Ero curiosa di capire se per te in questo lasso di tempo trascorso nel mezzo le canzoni fossero un pochino cambiate, o fosse cambiato il tuo sentire nei loro confronti.
Questo era il mio grande incubo, è stato come lasciare tutto nell’indeterminatezza, però si sapeva che sarebbe passato molto tempo, uno iato temporale così grande tra master e uscita non c’era mai stato per cui avevo grande angoscia su come sarei stato io al momento dell’uscita effettiva: soprattutto conoscendomi e visto che mi rompo in fretta e subito finito un disco ne voglio fare altri, temevo molto. Tutti gli amici mi dicevano di non pensare a me, ma agli altri, alla gente che comunque avrebbe ascoltato tutto questo proprio per quello che era e cioè come una cosa nuova senza conoscere nessun tipo di simile mia paranoia. Alla fine ho capito che avevano ragione loro e mi sono detto che avrei trovato il modo di risincronizzarmi con tutto questo, come in un racconto di fantascienza. Di certo è una cosa che mi ha dato molto da pensare e ancora, a distanza di poche ore dall’uscita, me ne dà, certamente c’è il vantaggio di aver fatto un disco che dal punto di vista timbrico e sonoro non ha il problema di dover essere sincronizzato con le mode e con il tempo. Al momento mi sento abbastanza tranquillo, in fondo potrebbe essere un disco del 1700.
Questo lavoro, mi raccontasti già allora, è nato in lunghe session pomeridiane con i musicisti, session di scrittura intime e casalinghe che ora, a ripensarci, sembrano piccoli isolamenti musicali, piccoli lockdown artistici arrivati prima del lockdown reale.

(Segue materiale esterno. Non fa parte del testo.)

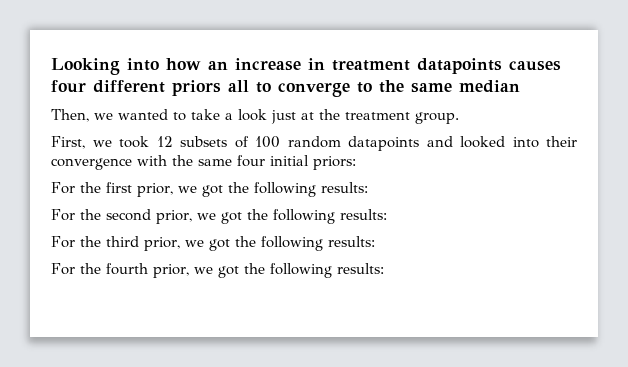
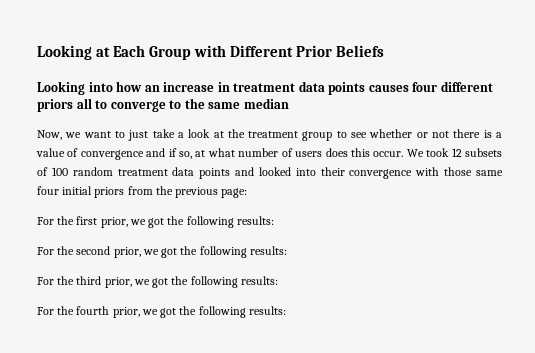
- Looking into how an increase in treatment datapoints causes four different priors all to converge to the same median
+ Looking at Each Group with Different Prior Beliefs
+ Looking into how an increase in treatment data points causes four different priors all to converge to the same median
- Then, we wanted to take a look just at the treatment group.
- First, we took 12 subsets of 100 random datapoints and looked into their convergence with the same four initial priors:
+ Now, we want to just take a look at the treatment group to see whether or not there is a value of convergence and if so, at what number of users does this occur. We took 12 subsets of 100 random treatment data points and looked into their convergence with those same four initial priors from the previous page:

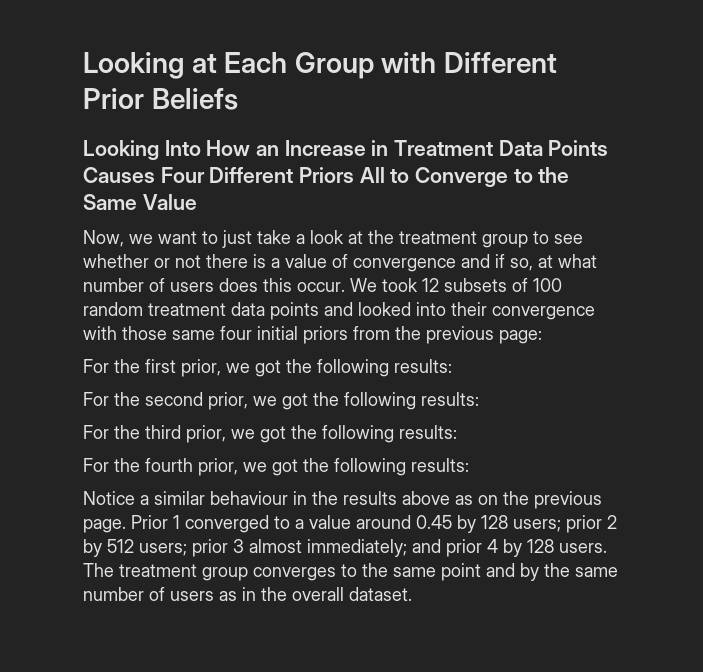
- Looking into how an increase in treatment data points causes four different priors all to converge to the same median
+ Looking Into How an Increase in Treatment Data Points Causes Four Different Priors All to Converge to the Same Value
+ Notice a similar behaviour in the results above as on the previous page. Prior 1 converged to a value around 0.45 by 128 users; prior 2 by 512 users; prior 3 almost immediately; and prior 4 by 128 users. The treatment group converges to the same point and by the same number of users as in the overall dataset.

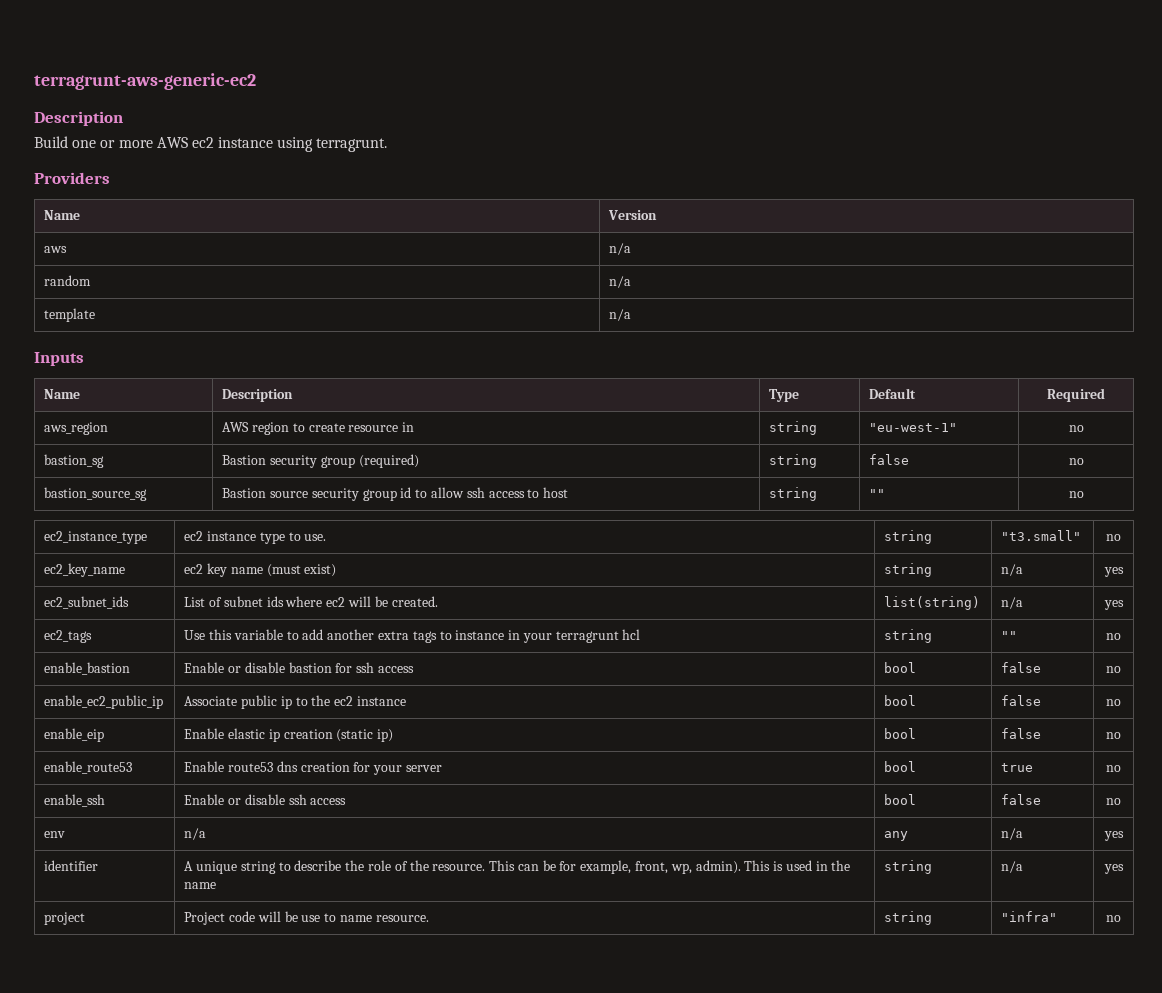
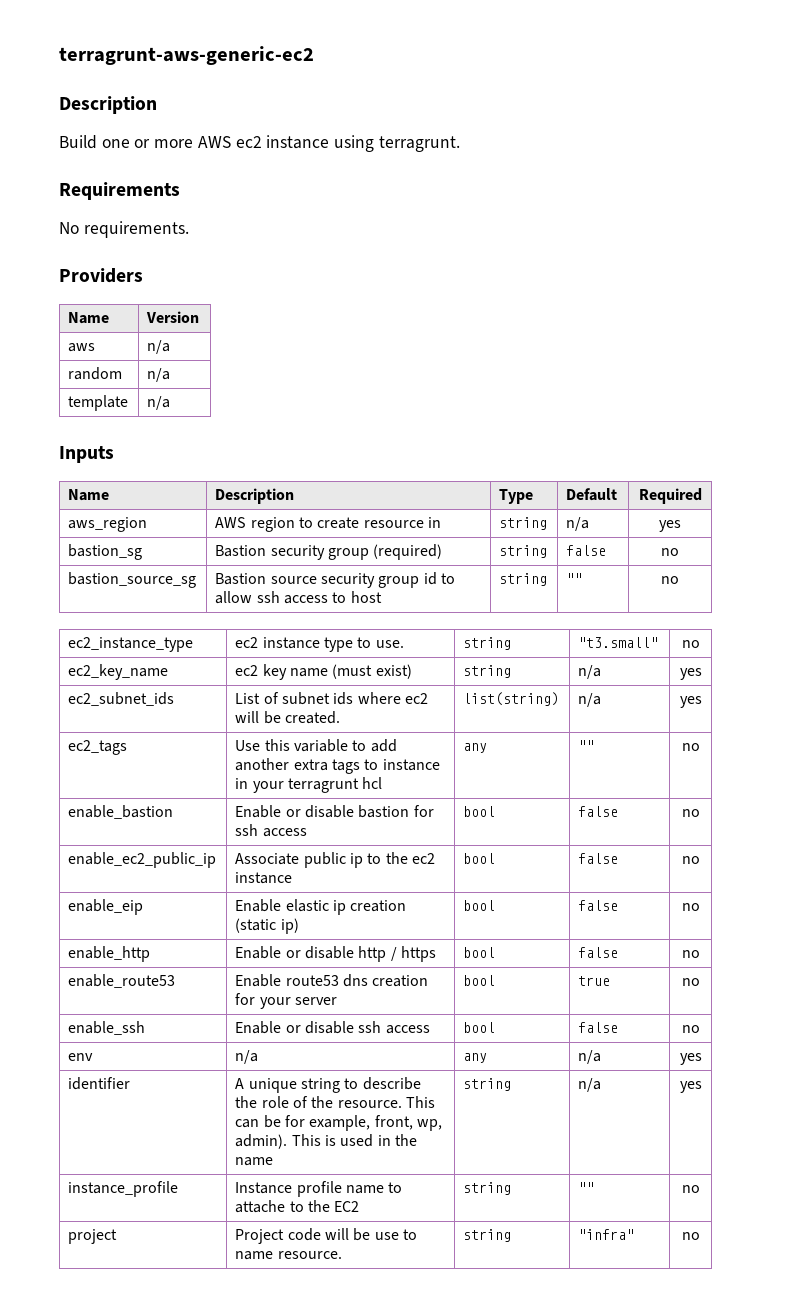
+ Requirements
+ No requirements.
- aws_region | AWS region to create resource in | string | "eu-west-1" | no
+ aws_region | AWS region to create resource in | string | n/a | yes
- ec2_tags | Use this variable to add another extra tags to instance in your terragrunt hcl | string | "" | no
+ ec2_tags | Use this variable to add another extra tags to instance in your terragrunt hcl | any | "" | no
+ enable_http | Enable or disable http / https | bool | false | no
+ instance_profile | Instance profile name to attache to the EC2 | string | "" | no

È vero, non ci avevo mai pensato, ma è interessante: per tutta la fase di preproduzione, di scrittura, è stato come praticare un forzato continuo piccolo isolamento insieme alle persone che lavoravano di volta in volta con me. Per scriverle ho voluto collaborare con musicisti di estrazione classica: Angelo Trabace, Enrico Gabrielli, Michele Fedrigotti. Prima ancora c’era stato un mio desiderio di rimettermi a studiare composizione e perfezionare alcune conoscenze che ho da autodidatta con la finalità di metterle poi al servizio di questo nuovo lavoro che avevo in mente e che sapevo doveva avere un’impronta classica. Ho certamente provocato questi piccoli isolamenti che dici, che sono anche isolamenti concettuali perché si trattava di scrivere canzoni che fossero isolate dal modo di scrivere canzoni del mondo che mi circonda e anche isolate dal me del passato, dal modo in cui ero abituato a scrivere io stesso.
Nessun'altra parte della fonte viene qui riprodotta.